OPINION John BarnieNWR Issue 107
There is still something disreputable about the word ‘Atheist’ which is why I rarely use it with reference to myself – even though I have been one for as long as I can remember. To be an Atheist is to be not quite acceptable, not quite trustworthy; for an Atheist rejects the comforts of religion which many like to think are there, even if they rarely, or never, go to church. It is why so many non-attenders – so-called ‘cultural Christians’ – have a church wedding, christen their babies, and opt at the end for a Christian burial. It is why many believe in ‘the spiritual’, the ineffable, which they cannot define.

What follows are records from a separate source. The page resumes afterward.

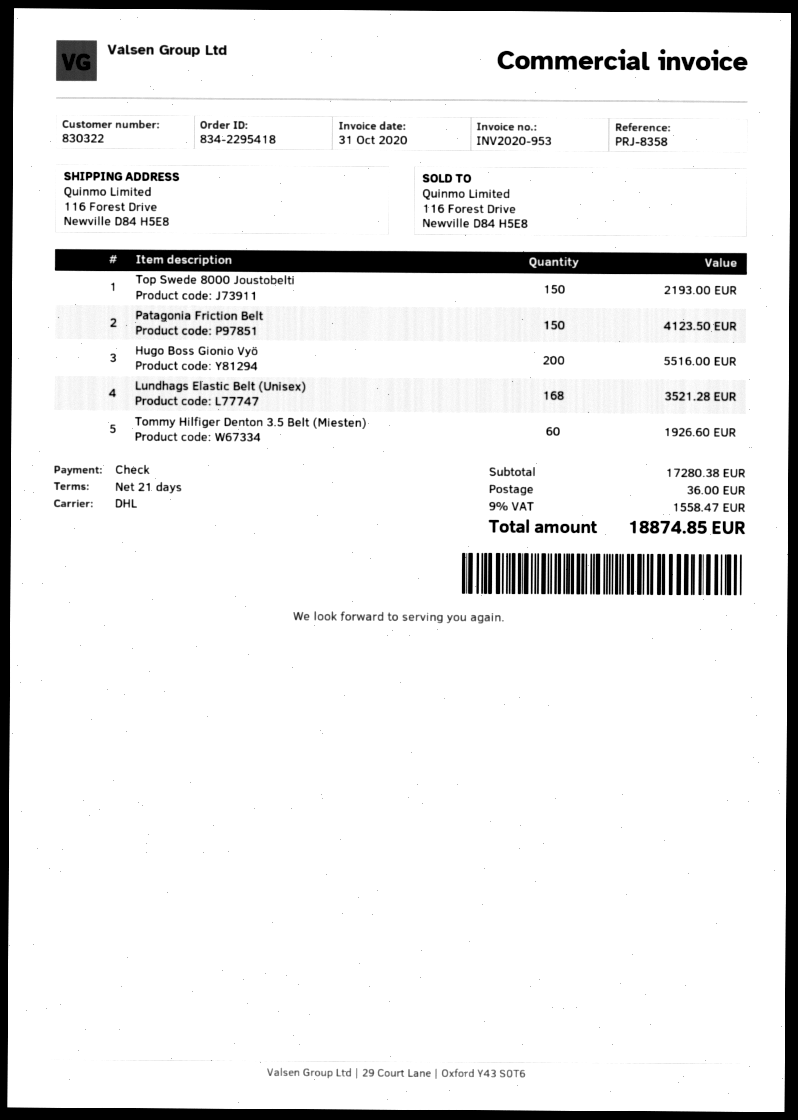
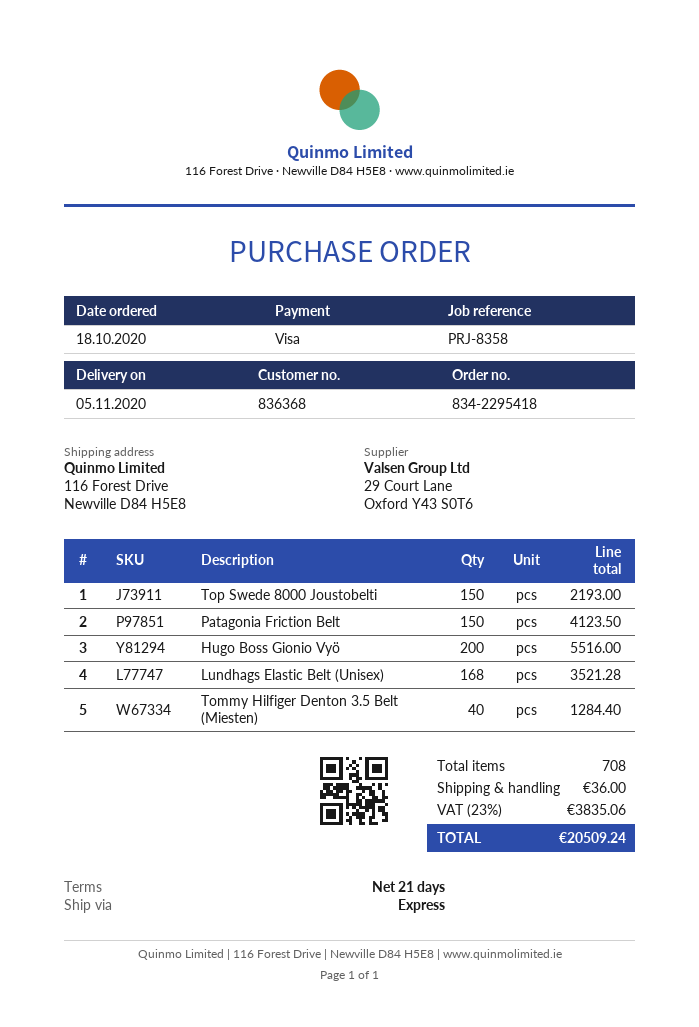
customer number: 830322 -> 836368
payment method: cheque -> Visa
shipping method: DHL -> express
Tommy Hilfiger Denton 3.5 Belt (Miesten): 60 for 1926.60 -> 40 for 1284.40
tax: 9% = 1558.47 -> 23% = 3835.06
total: 18874.85 -> 20509.24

To be an ‘Agnostic’, on the other hand, is acceptable, because it suggests a weigher-up of pros and cons, someone who keeps an open mind and as such is not necessarily antagonistic to religion. The Agnostic merely cannot decide – perhaps God exists; perhaps not.
The Atheist will have none of this. He sweeps away doubt, sweeps away two thousand years of tradition and belief, to face the material universe as it is. At death, the Atheist says, we return to the discrete atoms out of which we were formed; there is no afterlife and no God.
People don’t like that. Atheism offers stoicism, but it does not offer hope, and that is what most want – a straw to grasp in moments of fear or grief...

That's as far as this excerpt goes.